I am from New Orleans, btw, but I went to Xavier, a historically black school, because I am able to pass as black
How can someone pass as black? ‘Passing’ is usually the other way around. Why would you go to a historically black school if not black? And did you actually tell students there that you were black – and did they buy it completely? Or did most know you weren’t? Did you imply to employers that you’re black (to benefit from affirmative action)? Lastly, what was it like at this school – the courses, the students, etc? Is this what made you sympathetic to prowhite activism and scholarship?
This sounds like it has the making of a great first person account of ‘passing’. Maybe you should write up your experiences and impressions.
BTW, I read a library copy of Confederacy in the 90s. I recall liking it very much at the time, but I don’t remember much of the plot (was there much?). Comic novels, imo, often are like that – enjoyable, but not memorable (except the memory of having chuckled). Try recounting the “plot” of Tristram Shandy.
I look forward to reading this post after it has escaped the paywall.
I’m half black, but neither parent is fully black.
I’ve not yet taken time to read this book, but after reading this excellent review, I must. What a story!
I am not (yet) behind the paywall, so I was unable to read the post, but the mere title brought a smile to my face. I read A Confederacy of Dunces more than forty years ago and still remember the spectacular cast of characters. That is what a great writer of fiction does, he writes the unforgettable.

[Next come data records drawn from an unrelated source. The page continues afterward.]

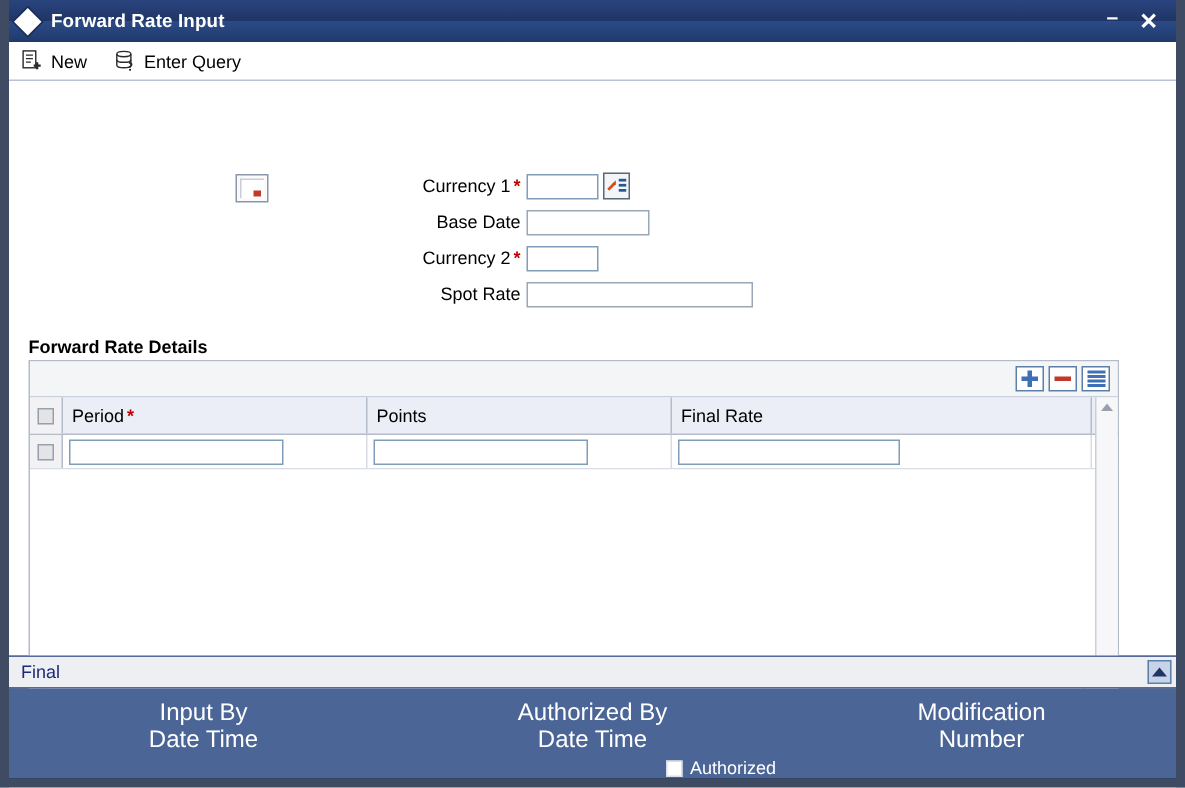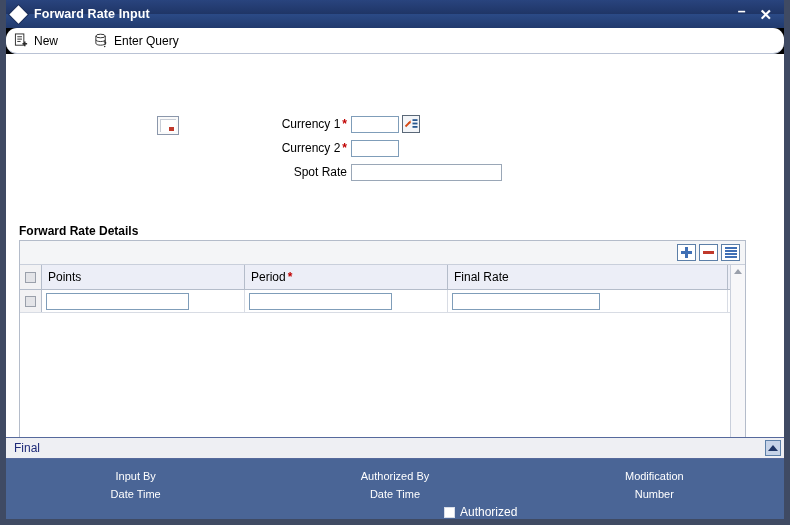--- a/index.html
+++ b/index.html
@@ -74,22 +74,21 @@
   }
 
   
   .toolbar {
     height: 25px;
     background: #ffffff;
     border-bottom: 1px solid #b9c2d4;
     display: flex;
     align-items: center;
     padding-left: 8px;
-    gap: 36px;
-    border-radius: 11px;
+    gap: 18px;
   }
   .tool-item {
     display: flex;
     align-items: center;
     gap: 5px;
     cursor: pointer;
     white-space: nowrap;
   }
   .tool-item .lbl {
     font-size: 12px;
@@ -440,21 +439,21 @@
     color: #ffffff;
     box-sizing: border-box;
   }
   .foot-cols {
     display: flex;
     padding-top: 8px;
   }
   .foot-col {
     flex: 1;
     text-align: center;
-    font-size: 11px;
+    font-size: 16px;
     line-height: 18px;
   }
   .foot-col .l2 { display: block; }
   .checks {
     position: absolute;
     left: 438px;
     top: 46px;
   }
   .chk-row {
     display: flex;
@@ -528,20 +527,24 @@
           <svg viewBox="0 0 16 16" width="16" height="16">
             <path d="M2.5 10.5 L7 6" stroke="#d64b16" stroke-width="1.8" fill="none"></path>
             <path d="M7.6 4.2 L7.6 7.2 L4.6 7.2 Z" fill="#d64b16"></path>
             <rect x="9.5" y="3.2" width="5" height="1.8" fill="#27578f"></rect>
             <rect x="9.5" y="6.6" width="5" height="1.8" fill="#27578f"></rect>
             <rect x="9.5" y="10" width="5" height="1.8" fill="#27578f"></rect>
           </svg>
         </div>
       </div>
 
+      <div class="frow">
+        <div class="flabel">Base Date</div>
+        <input class="finput w-date" type="text" value="" style="">
+      </div>
 
       <div class="frow">
         <div class="flabel">
           <span>Currency 2</span><span class="req">*</span>
         </div>
         <input class="finput w-cur" type="text" value="" style="">
       </div>
 
       <div class="frow">
         <div class="flabel">Spot Rate</div>
@@ -569,25 +572,25 @@
               <i></i>
               <i></i>
           </span>
         </div>
       </div>
 
       <div class="grid-head">
         <div class="cell-sel">
           <span class="selbox"></span>
         </div>
-        <div class="cell-h c-points">Points</div>
         <div class="cell-h c-period">
           <span>Period</span>
             <span class="req">*</span>
         </div>
+        <div class="cell-h c-points">Points</div>
         <div class="cell-h c-final">Final Rate</div>
       </div>
 
       <div class="grid-row">
         <div class="cell-sel">
           <span class="selbox"></span>
         </div>
         <div class="cell-b c-period">
           <input type="text" value="" style="">
         </div>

Mark Twain did that, which is why everybody remembers the characters in Tom Sawyer, no matter how many decades have passed since they read it.
Time to put your money where your mouth is.
That book lives up to the hype. It really is that good.
This is a brilliant review of my favorite novel.
Your analysis of Ignatius as a narcissist with a paranoid streak makes a lot of sense of the novel and rings true to me.
You are also right that Ignatius is a useful mirror to hold up to the movement. In particular, your description of an embittered narcissist with paranoid traits sounds like Eric Striker and Ted Sallis.